Dito de uma forma simples, a comunicação na sociedade em geral está nas “horas da morte”. Parece que o bom-senso foi expulso do palco e agora só temos comunicação para chamar a atenção do maior número de seguidores, subscritores ou eleitores. Vejam o caso das notícias da semana passada. Sai a notícia de que num ano o SESARAM perdeu quatro psiquiatras. Qual é a solução para este problema? Vem a Secretaria da Saúde dizer que vai abrir concurso para contratar psiquiatras. Mas afinal isto faz algum sentido? Os psiquiatras que saíram enganaram-se nos papeis e em vez do papel de férias assinaram o da rescisão? E é preciso um novo concurso para eles entrarem novamente? Ou então, vamos apelar ao bom-senso e tentar perceber que a solução para estes problemas não será “vamos abrir concurso”, quando o problema está relacionado com a fixação e não com a captação.

Recentemente uma senhora relembrou-me a importância do Cliente Mistério e sugeriu que deveria aplicar-se à saúde este conceito da gestão tão profusamente utilizado. Admito que nunca tinha pensado sobre isso, mas faz sentido. Afinal, para quem não sabe, a maior parte das auditorias e selos de qualidade que as instituições de saúde recebem, são sobretudo se os papeis estão em ordem, não com os resultados da sua atuação.

Afinal, talvez o que se passe na psiquiatria do SESARAM seja algo parecido ao que se passa na política. Apesar da ciência e da boa prática médica apontar para uma direção, se for conveniente para o grupo ir noutra, é nessa direção que se vai. Afinal, a Secretaria da Saúde continua a deixar que os doentes com subsistemas paguem o seu internamento psiquiátrico que deveria ser hospitalar e gratuito.
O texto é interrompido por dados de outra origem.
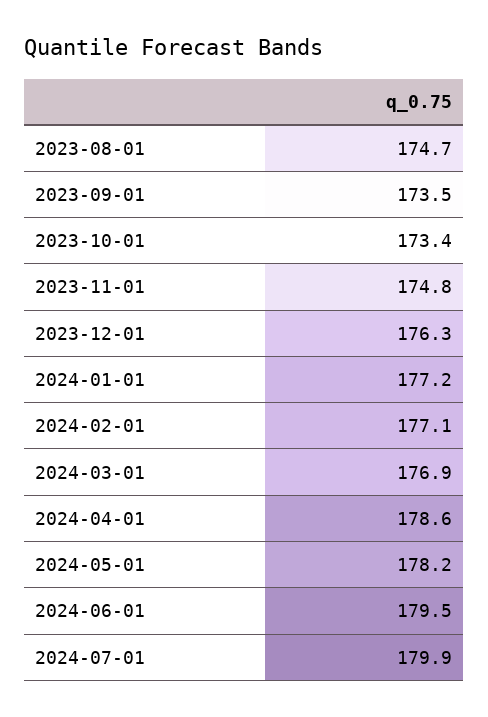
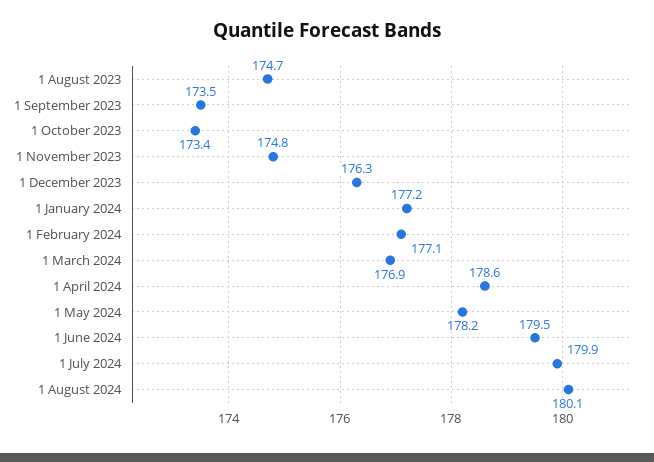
1 August 2024: none -> 180.1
O problema da comunicação é também um problema das políticas em saúde. A exaustão com que os profissionais de saúde do SESARAM se encontram, que existe por tantos motivos, faz com que pareçam pessoas malformadas e maus profissionais, quando na verdade não o são. Por exemplo, há poucos dias tive de ouvir que “a pessoa não vai receber mais sangue porque o sangue esgotou”, quando não era verdade. Tive de ligar diretamente para o banco de sangue a oferecer sangue e afinal o colega esclareceu-me e bem, que não era essa a razão, mas sim uma decisão de boa prática médica. Qual seria a angústia dos familiares que não pudessem fazer esta chamada?
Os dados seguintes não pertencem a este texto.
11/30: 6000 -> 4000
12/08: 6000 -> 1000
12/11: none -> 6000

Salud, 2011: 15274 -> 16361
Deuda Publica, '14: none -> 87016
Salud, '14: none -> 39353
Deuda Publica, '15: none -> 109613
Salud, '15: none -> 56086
O problema principal entre muitos familiares e os profissionais de saúde, é a comunicação. Afinal não estamos todos para o mesmo? Não queremos todos fazer o melhor pelas pessoas que temos à nossa frente? Mas para isso acontecer, temos de falar a verdade e temos de o fazer de forma adequada. As famílias terem informações atualizadas diariamente sobre o seu familiar, não devia ser uma caça ao tesouro, devia ser tratamento padrão. Nos casos mais difíceis e em todos os serviços, devia-se implementar o que os cuidados paliativos conhecem como conferências familiares. Afinal, sabe-se que existem boas e más formas de comunicar em saúde. E há muito para melhorar.
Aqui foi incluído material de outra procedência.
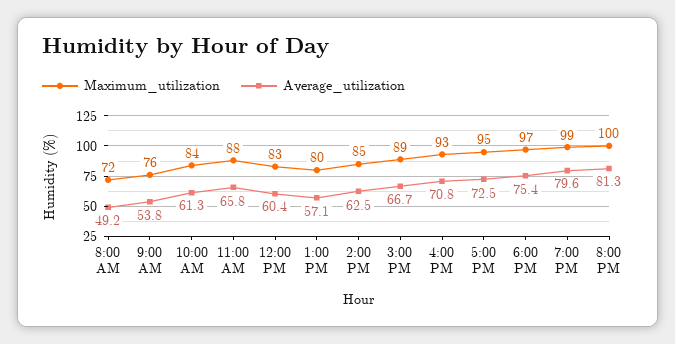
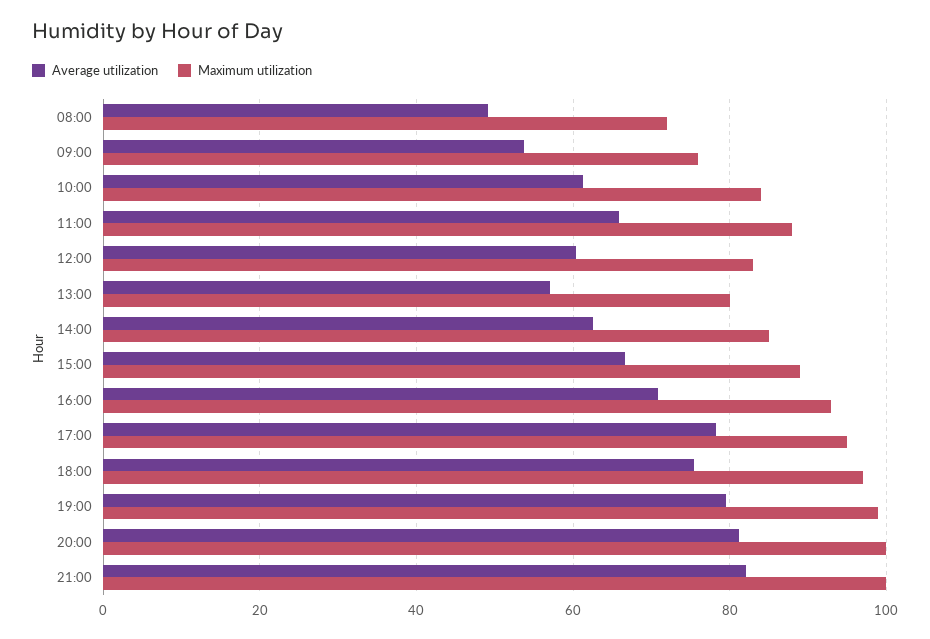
Average_utilization, 5:00 PM: 72.5 -> 78
Average_utilization, 21:00: none -> 82
Maximum_utilization, 21:00: none -> 100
Existem muitas razões para a exaustão dos profissionais de saúde e muitas delas não são pelo excesso de trabalho, nem pelo ordenado, apesar destas serem razões importantes. É intolerável lidar diariamente com o sofrimento humano e com os problemas do sistema. Penso que chegou a altura de as pessoas endireitarem a coluna, deixarem de olhar para o chão e lutarem. Eu sei que não tolero o que vejo e falo, com as devidas consequências. Mas se todos falarmos, não vamos ser todos convidados a sair.